Canada has the expertise now to build its own “top 10 in the world” supercomputer, says a Queen’s University scientist who has helped build the world’s largest supercomputers.
But a made-in-Canada supercomputer needs to be coupled with an advanced technology program to train Canadians on the machine and to work with homegrown firms to supply the technology, said Ryan Grant (photo at right), associate professor of electrical and computer engineering and head of Queen’s Computing at Extreme Scale Advanced Research Laboratory.
His lab builds the software that makes the world’s largest computers work and is the largest group of experts on “exascale” systems (the world’s most powerful supercomputers) in Canada.
“We have the capability to be able to build a top-10 system today if we made the investments in the right way and we lean on some of the experience that we have in Canada,” Grant said in an interview with Research Money.
“If we just grow our existing talent base, we can grow something really special that will be top-world competitive,” he said.
The goal should be not only constructing a world-class made-in-Canada supercomputer, but building expertise and scaling up a domestic supercomputing industry that can export its trusted products internationally, Grant said.
“If you want to be in an industry, you’re either going to be a producer or a consumer,” he said. “I want to make sure that we have that supercomputer here in Canada so that we can be a net exporter of AI rather than an importer of AI.”

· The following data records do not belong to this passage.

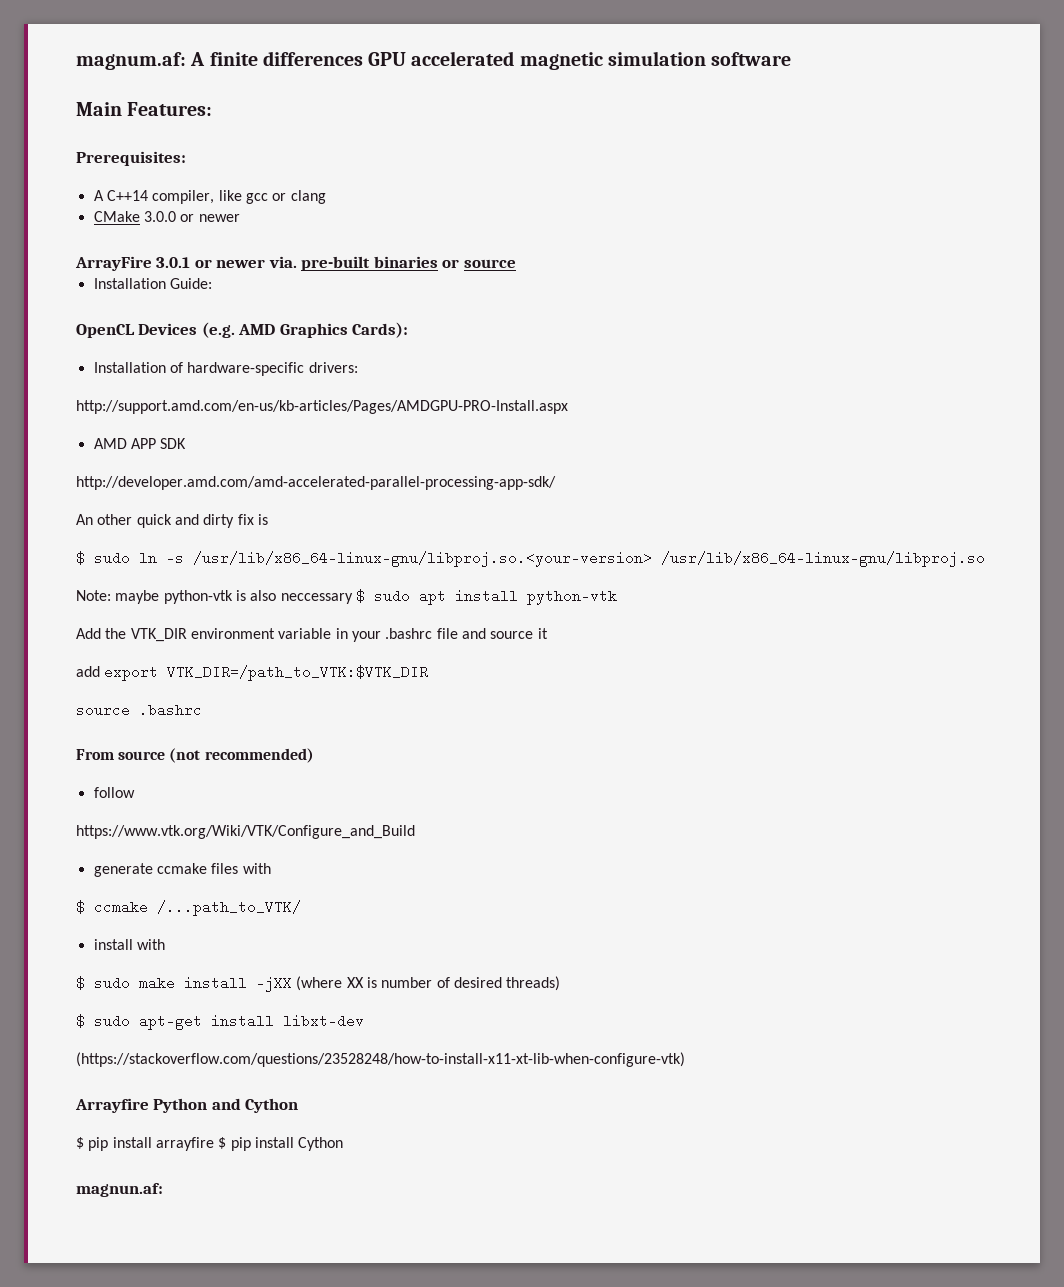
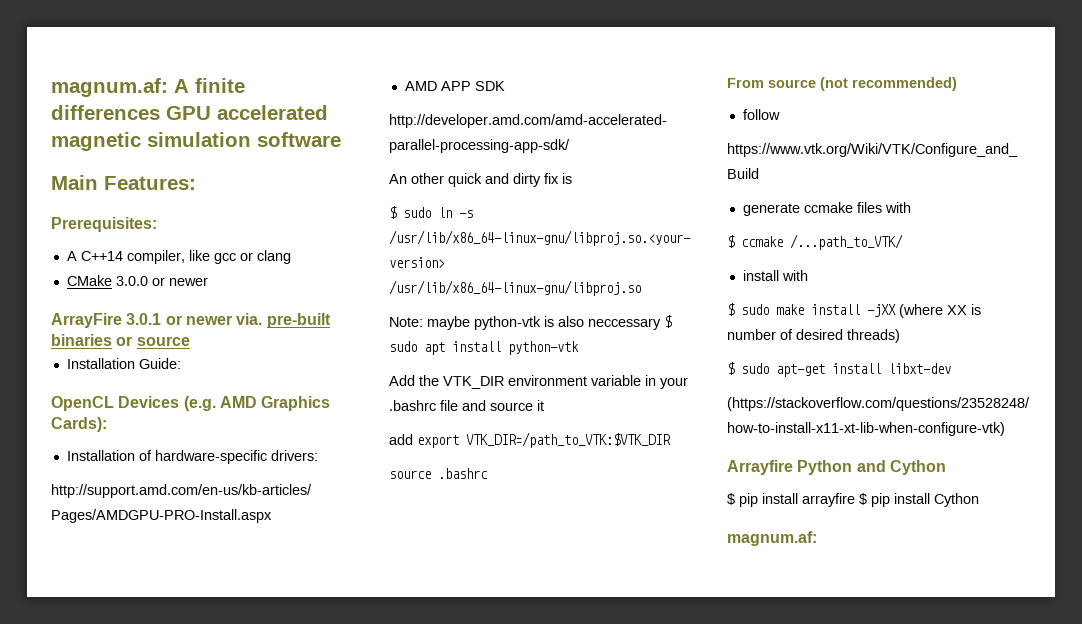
[76,1183,163,1197] magnun.af: -> [727,531,817,546] magnum.af:

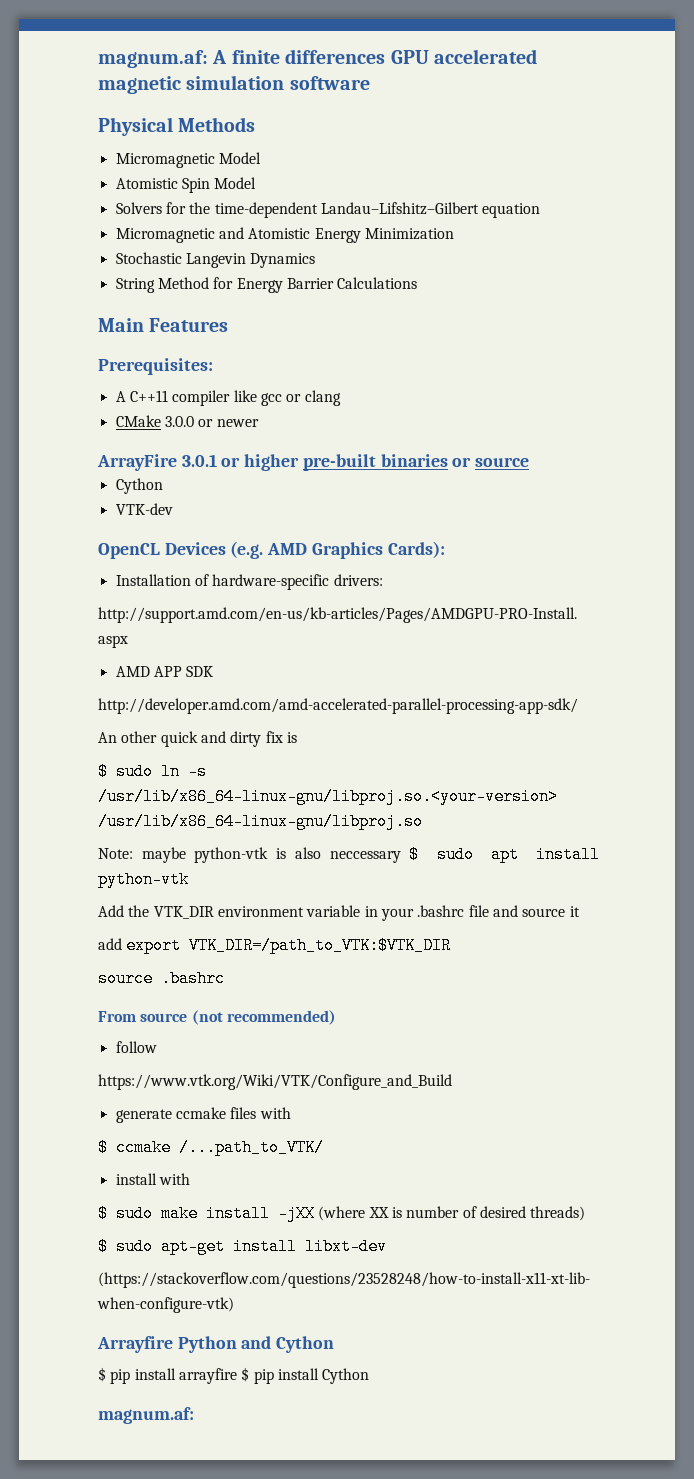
(341, 139) none -> [98,117,256,136] [115,152,261,168] [115,177,257,193] [115,202,541,218] [115,227,454,243] [115,252,316,268] [115,277,418,293] // Physical Methods // Micromagnetic Model // Atomistic Spin Model // Solvers for the time-dependent Landau–Lifshitz–Gilbert equation // Micromagnetic and Atomistic Energy Minimization // Stochastic Langevin Dynamics // String Method for Energy Barrier Calculations
[104,176,196,190] Features: -> [149,318,229,332] Features
[80,250,185,264] C++14 compiler, -> [129,390,231,406] C++11 compiler
[185,313,263,325] newer via. -> [244,454,300,471] higher
[66,358,181,369] Installation Guide: -> [115,478,163,494] [115,503,173,515] Cython // VTK-dev

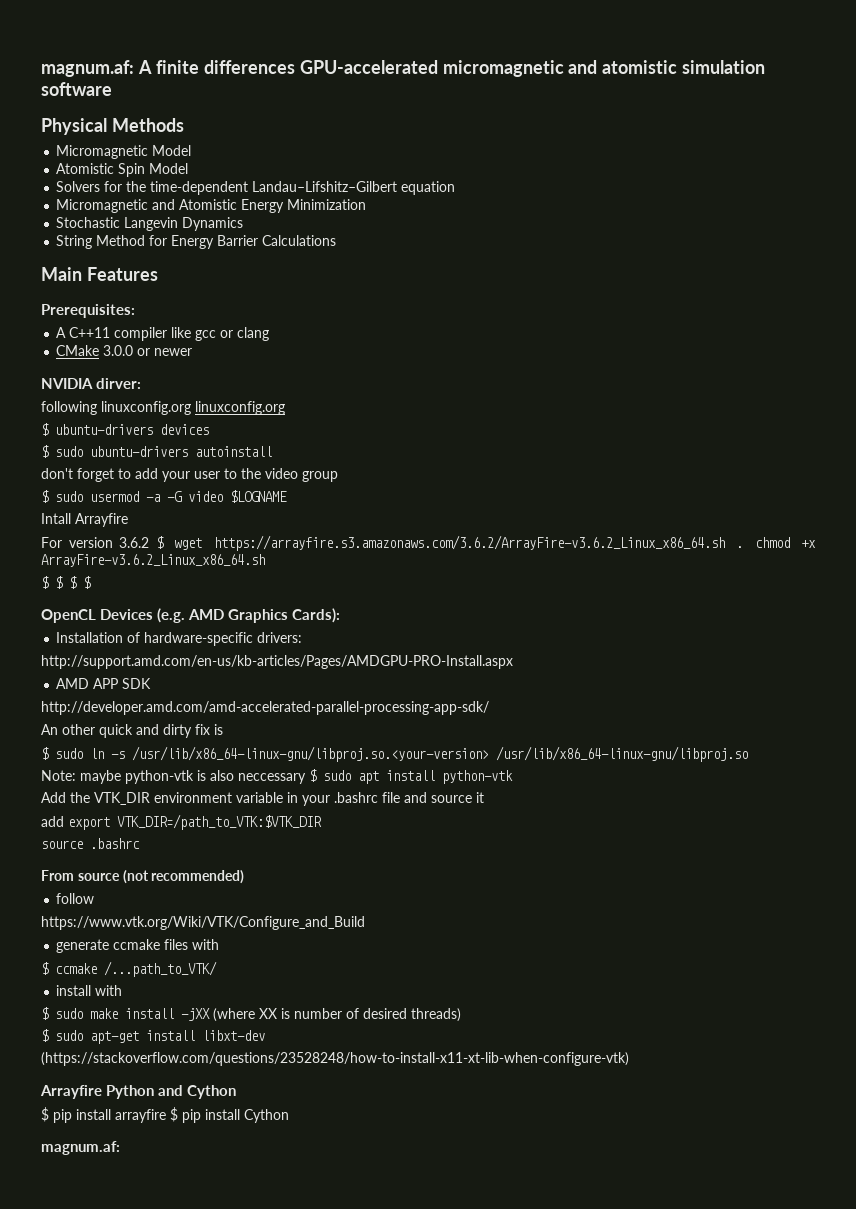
[390,49,537,64] [98,76,181,94] GPU accelerated magnetic -> [299,60,678,77] GPU-accelerated micromagnetic and atomistic
[97,454,530,471] [115,478,163,494] [115,503,173,515] ArrayFire 3.0.1 or higher pre-built binaries or source // Cython // VTK-dev -> [41,378,142,389] [41,401,285,415] [41,423,209,436] [41,445,272,458] [41,468,338,482] [41,490,287,503] [41,513,128,527] [41,535,817,551] [41,554,265,567] [41,576,91,589] NVIDIA dirver: // following linuxconfig.org linuxconfig.org // $ ubuntu-drivers devices // $ sudo ubuntu-drivers autoinstall // don't forget to add your user to the video group // $ sudo usermod -a -G video $LOGNAME // Intall Arrayfire // For version 3.6.2 $ wget https://arrayfire.s3.amazonaws.com/3.6.2/ArrayFire-v3.6.2_Linux_x86_64.sh . chmod +x ArrayFire-v3.6.2_Linux_x86_64.sh // $ $ $ $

Without coupling a homegrown supercomputer with an advanced technology program, Canada will end up essentially “outsourcing production,” including the compute power required to build globally competitive AI foundational models and applications, Grant said.
The federal government, through its AI Sovereign Compute Infrastructure Program, has committed at least $705 million for a new AI supercomputing system. Ottawa plans to issue a request for proposals this year.
Grant said there are several proposals to build a supercomputer “out there in the wild right now that are pretty close to shovel-ready.”
Queen’s University has a proposal that’s “very shovel-ready,” he noted. That includes incubating the local talent required to build a supercomputer, particularly one that’s secure enough to enable academic-industry engagement on the system.
Queen’s proposal also includes making potential investments in future dual-use (civilian and military) technologies that can happen in a single supercomputing facility.
By the time the federal government issues its request for proposals, Queen’s hopes to have all its architectural drawings ready for its supercomputer, as well as its initial system design.
Queen’s proposal also includes recouping some of the initial investment from industry partners that will use the supercomputer, “so that it’s not coming back to the public purse,” Grant said.
“We think that’s a unique element of our particular proposal and it keeps it up to date. It also lets us incubate Canadian technologies faster and get them to larger scale faster.”
In December, Queen’s announced that it recruited Ian Karlin (centre in photo at right, with Ryan Grant and graduate students Brooke Henderson, Ethan Shama, Shaina Smith, Ethan Shama, and Ali Farazdaghi from Ryan's lab: Queen's University) to help build its supercomputer. Karlin’s arrival at Queen’s follows years of working on the leading edge of advanced computing, most recently as a principal engineer at chip giant NVIDIA.
As a senior member of NVIDIA’s accelerated computing product group, he engaged with major laboratories across the United States, Japan, and Europe.
Karlin served as technical lead for two upcoming U.S. supercomputers and, before joining NVIDIA, served as principal high performance computing strategist at Lawrence Livermore National Laboratory in California, where he led benchmarking and performance evaluation for El Capitan, currently the world’s most powerful supercomputer.
At Queen’s, Karlin, an assistant professor, will collaborate with Grant and his team at the Computing at Extreme Scale Advanced Research Laboratory.
Queen’s University and Bell partner to build a world-class supercomputer facility
Also in December, giant communications company Bell and Queen’s University signed a memorandum of understanding to build and operate a next-generation, world-class AI supercomputing facility.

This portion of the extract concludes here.